Ese flujo, esa náusea, esas tiras: aquí
comienza el fuego. El fuego de lenguas. El fuego tejido en flecos de lenguas,
en el reflejo de la tierra que se abre como un vientre que está por parir, con
entrañas de miel y azúcar. Con todo su obsceno tajo ese vientre fláccido
bosteza, pero el fuego bosteza por encima con lenguas retorcidas y ardientes
que llevan en la punta rendijas parecidas a la sed. Ese fuego retorcido como
nubes en el agua límpida, con la luz al lado que traza una recta y algunas
pestañas. Y la tierra entreabierta por todas partes muestra áridos secretos.

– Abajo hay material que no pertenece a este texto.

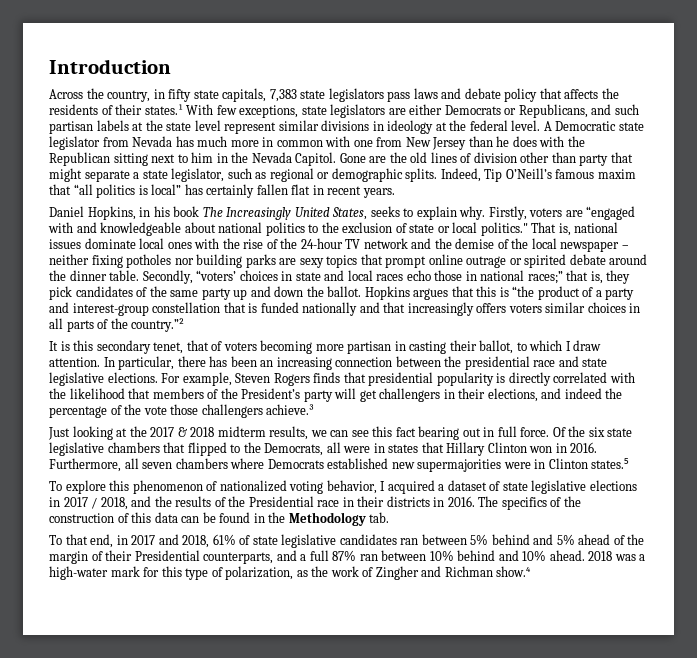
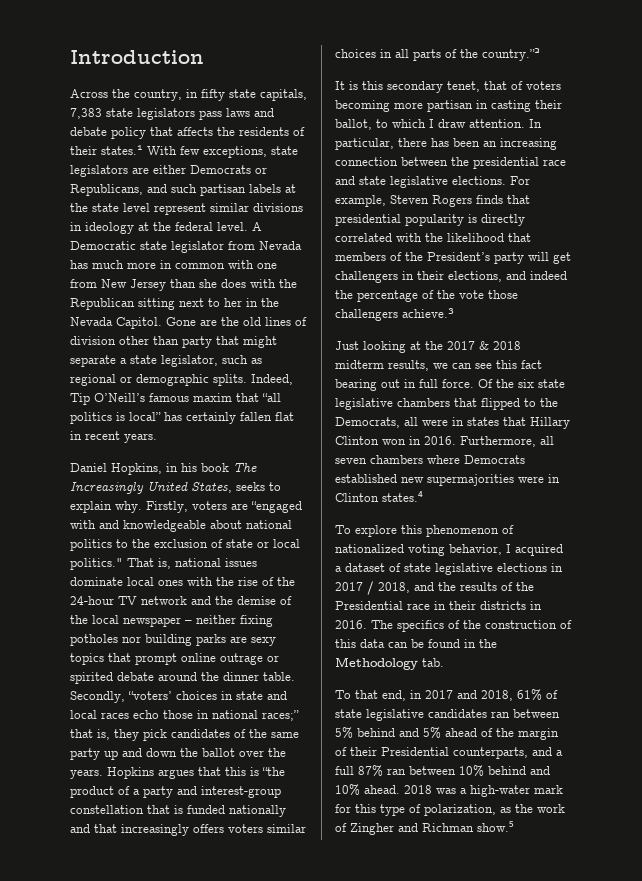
[496,136,510,147] he -> [199,279,217,288] she
[191,152,214,163] him -> [224,298,242,307] her
[327,286,362,297] ballot. -> [202,748,286,757] [70,769,103,779] ballot over the years.
[591,458,630,469] states.⁵ -> [382,491,423,502] states.⁴
[496,566,532,577] show.⁴ -> [477,821,514,832] show.⁵

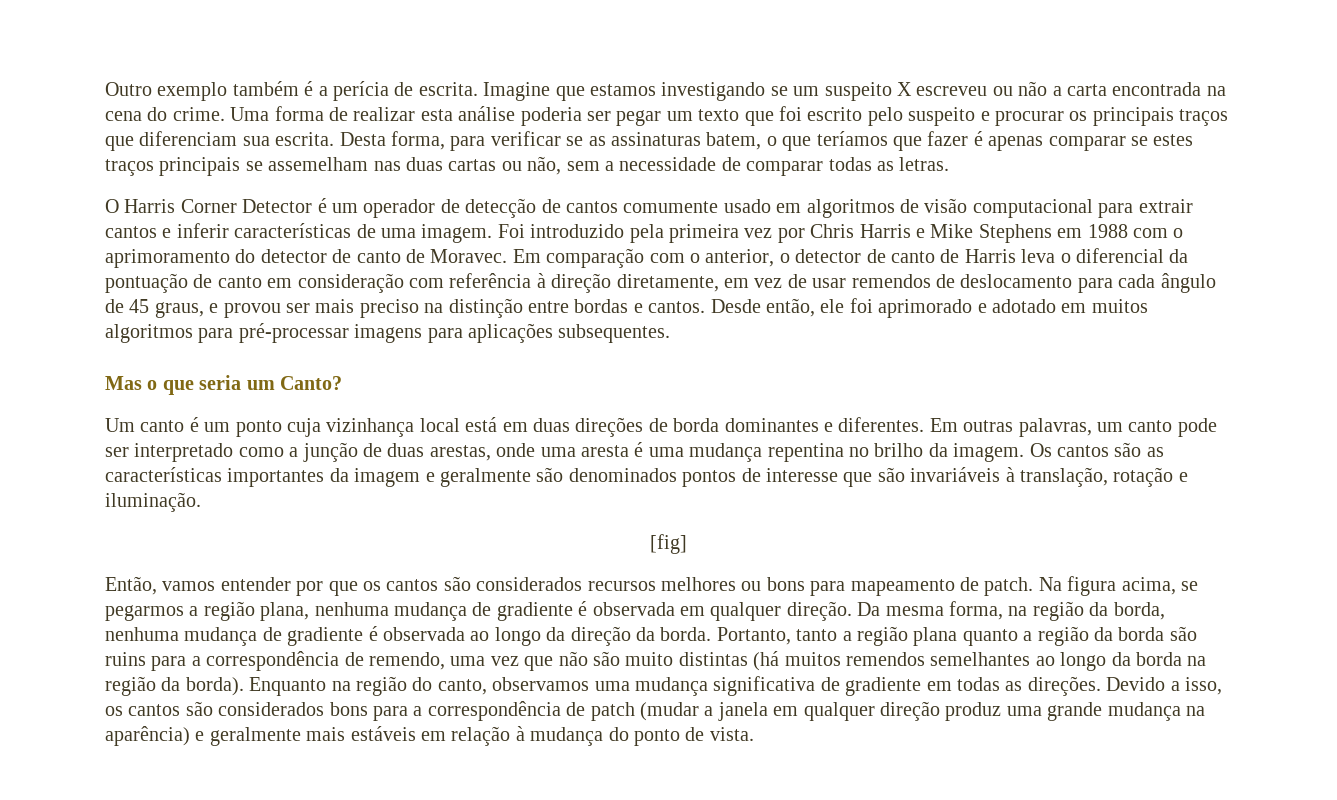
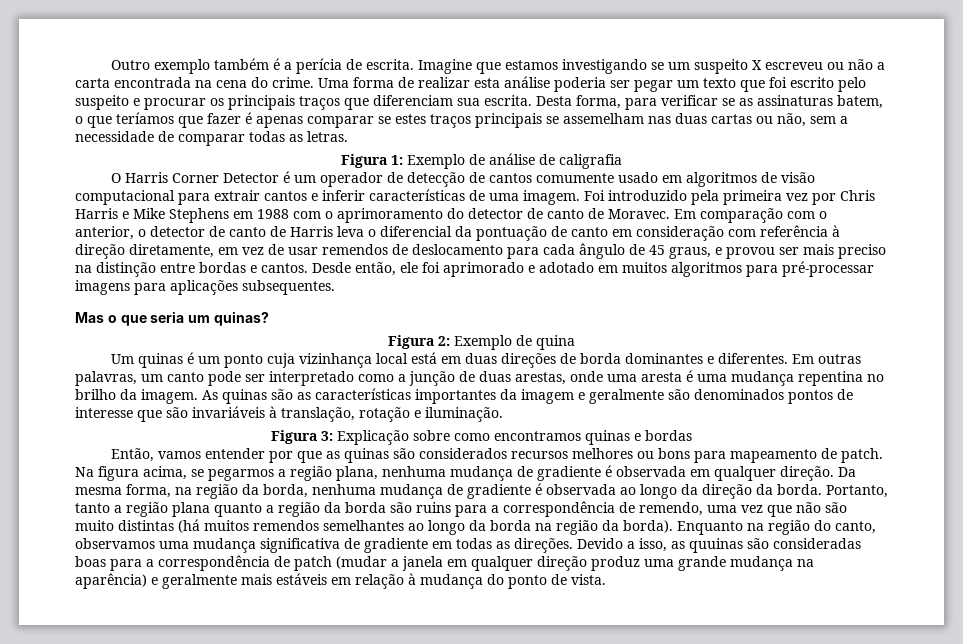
(950, 164) none -> [341,153,622,169] // Figura 1: Exemplo de análise de caligrafia
[280,376,342,390] Canto? -> [213,311,269,326] [388,335,575,350] quinas? // Figura 2: Exemplo de quina
[140,420,185,432] canto -> [138,353,184,368] quinas
[1029,443,1109,457] Os cantos -> [202,389,267,404] As quinas
[650,534,687,554] [fig] -> [271,430,692,445] Figura 3: Explicação sobre como encontramos quinas e bordas
[363,579,439,591] os cantos -> [326,448,390,463] as quinas
[105,701,368,716] os cantos são considerados bons -> [671,538,861,553] [75,556,106,567] as quuinas são consideradas boas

Secretos como superficies. La tierra y sus nervios, y sus prehistóricas
soledades, la tierra de geologías primitivas, donde se descubren secciones del
mundo en una sombra negra como el carbón. La tierra es madre bajo el hielo del
fuego. (…) El centro ardiente y convulso de ese fuego es como la punta
descuartizada del trueno en la cima del firmamento. Centro blanco de las
convulsiones. Un resplandor absoluto en el tumulto de la fuerza.
Antonin Artaud. “El yunque de las
fuerzas” (frg), en L’Art et la Mort, 1929.